Les cours de Béguin furent fréquentés par la noblesse de robe et d'épée et même par des médecins, tous attirés par la nouveauté de l'entreprise[2]. Il y eut en 1610 une édition pirate. Jean Béguin décida d'y remédier en publiant une version correcte de ses cours sous le titre de Tyrocinium chymicium à savoir « L'apprentissage de la chimie ».
En 1615, parait une traduction en français sous le titre de Les Elemens de chymie.
Cet ouvrage connut d'innombrables rééditions, une cinquantaine d'éditions en tout, en latin et en français entre 1610 et 1690[3], avec d'importantes augmentations qui ne sont pas toutes de la main de Béguin. Son œuvre continua à se développer après sa mort (en 1620), passant de 70 pages pour la première édition latine à 290 pages pour la première édition française et à plus de 500 pages pour la dernières, par ajout de nouvelles recettes[4].
Il est écrit dans une langue claire, sans aucune obscurité, ce qui était rare à l'époque pour les ouvrages d'(al)chimie.
Il marqua l'essor d'un genre littéraire nouveau, dit « des cours de chimie ». Il sera suivi en France, par les cours de W. Davidson en 1635, d'Étienne de Clave en 1646, Arnaud en 1656, de Barlet en 1657, de Nicaise Le Febvre en 1660, Christophe Glaser en 1663, Jacques Thibaut le Lorrain en 1667, Malbec de Tressel en 1671, jusqu'au célèbre Cours de chymie de Nicolas Lemery publié en 1675. Malgré ces nouveaux ouvrages, celui de Béguin demeura le guide classique du praticien[5].
Contexte historique
En ce début du XVIIe siècle, la « chimie » n'avait pas encore complètement rompu ses liens avec l'alchimie et la médecine thérapeutique.
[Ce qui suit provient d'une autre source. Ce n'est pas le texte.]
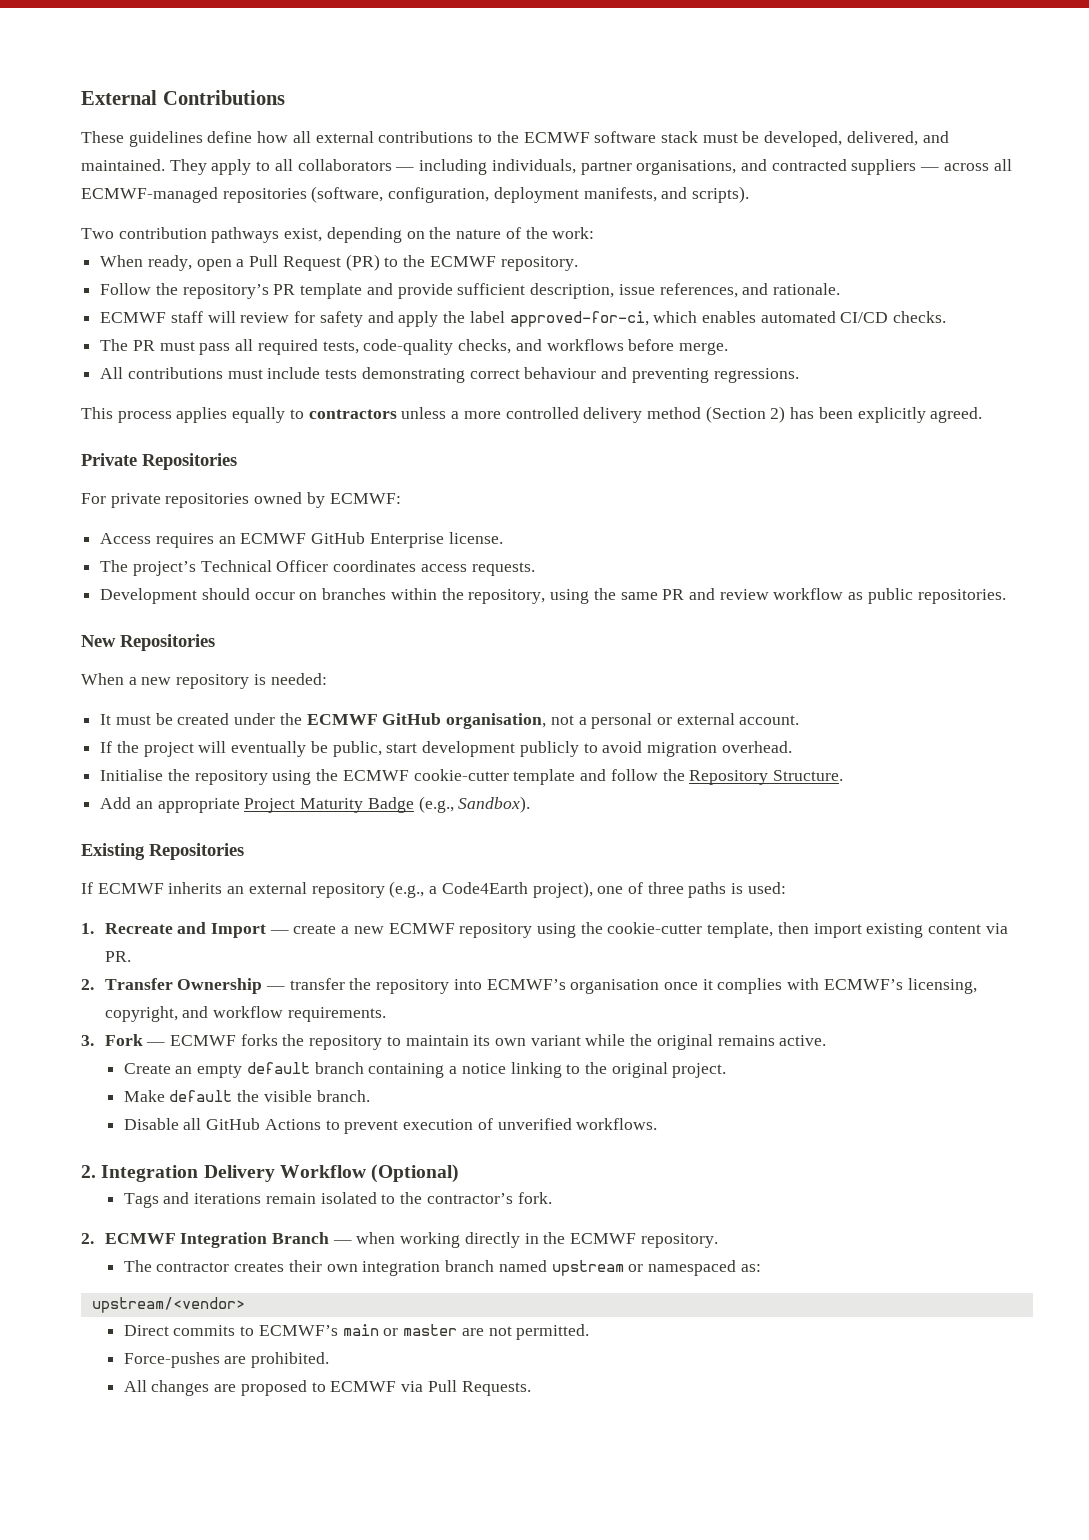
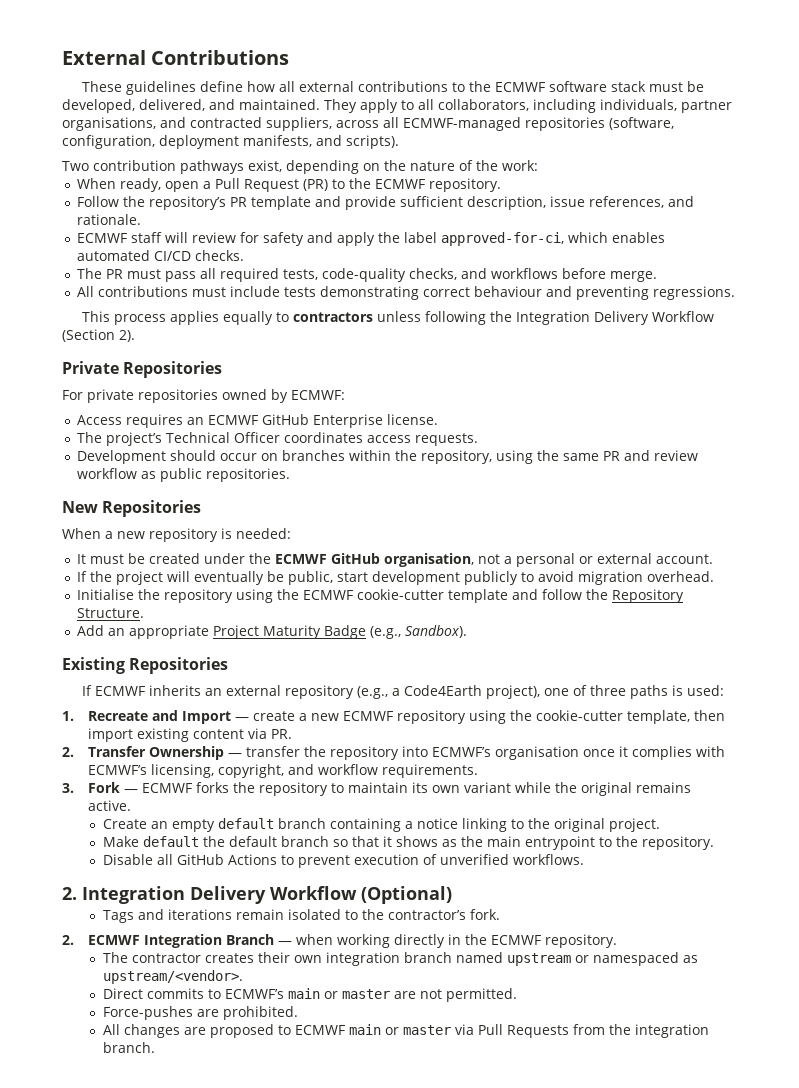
- They apply to all collaborators — including individuals, partner organisations, and contracted suppliers — across all ECMWF-managed repositories (software, configuration, deployment manifests, and scripts).
+ They apply to all collaborators, including individuals, partner organisations, and contracted suppliers, across all ECMWF-managed repositories (software, configuration, deployment manifests, and scripts).
- This process applies equally to contractors unless a more controlled delivery method (Section 2) has been explicitly agreed.
+ This process applies equally to contractors unless following the Integration Delivery Workflow (Section 2).
- Make default the visible branch.
+ Make default the default branch so that it shows as the main entrypoint to the repository.
- The contractor creates their own integration branch named upstream or namespaced as:
- upstream/<vendor>
+ The contractor creates their own integration branch named upstream or namespaced as upstream/<vendor>.
- All changes are proposed to ECMWF via Pull Requests.
+ All changes are proposed to ECMWF main or master via Pull Requests from the integration branch.

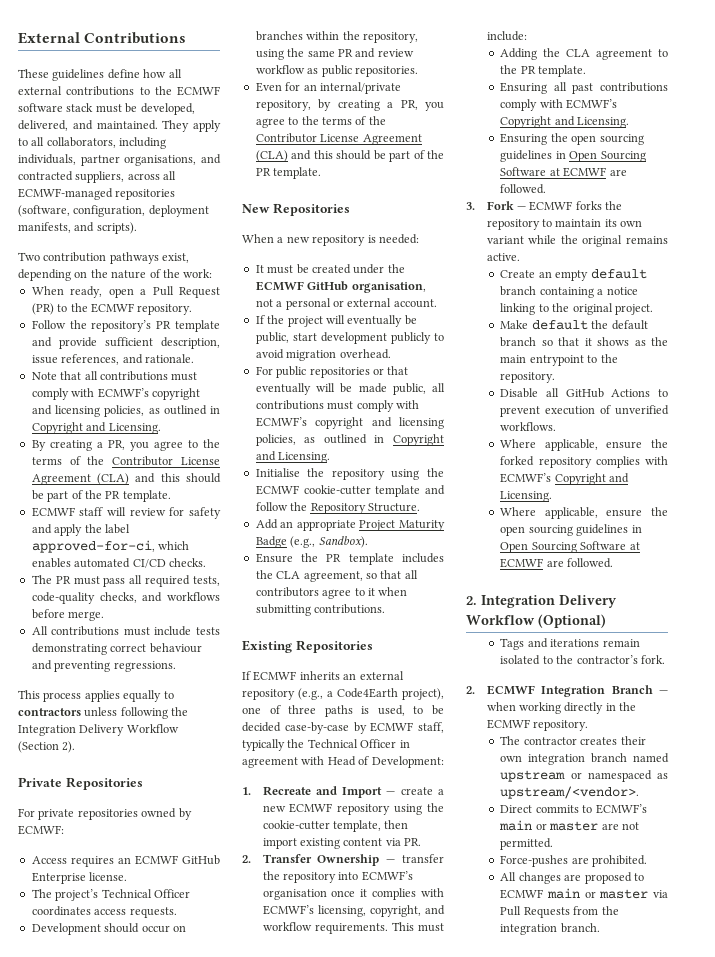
+ Note that all contributions must comply with ECMWF’s copyright and licensing policies, as outlined in Copyright and Licensing.
+ By creating a PR, you agree to the terms of the Contributor License Agreement (CLA) and this should be part of the PR template.
+ Even for an internal/private repository, by creating a PR, you agree to the terms of the Contributor License Agreement (CLA) and this should be part of the PR template.
+ For public repositories or that eventually will be made public, all contributions must comply with ECMWF’s copyright and licensing policies, as outlined in Copyright and Licensing.
+ Ensure the PR template includes the CLA agreement, so that all contributors agree to it when submitting contributions.
- If ECMWF inherits an external repository (e.g., a Code4Earth project), one of three paths is used:
+ If ECMWF inherits an external repository (e.g., a Code4Earth project), one of three paths is used, to be decided case-by-case by ECMWF staff, typically the Technical Officer in agreement with Head of Development:
+ This must include:
+ Adding the CLA agreement to the PR template.
+ Ensuring all past contributions comply with ECMWF’s Copyright and Licensing.
+ Ensuring the open sourcing guidelines in Open Sourcing Software at ECMWF are followed.
+ Where applicable, ensure the forked repository complies with ECMWF’s Copyright and Licensing.
+ Where applicable, ensure the open sourcing guidelines in Open Sourcing Software at ECMWF are followed.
Car c'est en ce siècle que va s’opérer un double mouvement consistant d'une part en la séparation irrévocable entre la chimie et l'alchimie, et d'autre part, l'infléchissement de la médecine, jusque-là fidèle à la tradition galéniste, vers une médecine de plus en plus chimique et expérimentale. Ce n'est qu'à partir de 1660 que la chimie se séparera ouvertement de l'alchimie transmutatoire[2]. Par contre l'émancipation de la médecine de l'orthodoxie hippocrato-galénique se fera beaucoup plus progressivement, ponctuée par l'impulsion spectaculaire donnée par le médecin (al)chimiste suisse Paracelse (1493-1541).
Jean Béguin est un apothicaire lorrain, formé à l'école de médecine de Paris, le fief des partisans d'une médecine fidèle à la tradition galéniste. La fin du XVIe siècle avait été marquée par de vifs affrontements entre partisans et adversaires de la médecine paracelsienne, souvent représentés respectivement par des représentants de la faculté de médecine de Paris et par ceux de Montpellier. Au-delà des polémiques, une réflexion de fond se développa, donnant l'occasion aux médecins gascon Joseph du Chesne et saxon Libavius, de tenter une conciliation des deux camps. Jean Béguin se place dans la filiation de ces tentatives de faire bénéficier la médecine orthodoxe galéniste des nouvelles médications (al)chimiques.
Au Moyen Âge, l'alchimie pouvait être évoquée dans certains commentaires d'Aristote, mais son enseignement n'avait jamais été intégré au savoir universitaire[2].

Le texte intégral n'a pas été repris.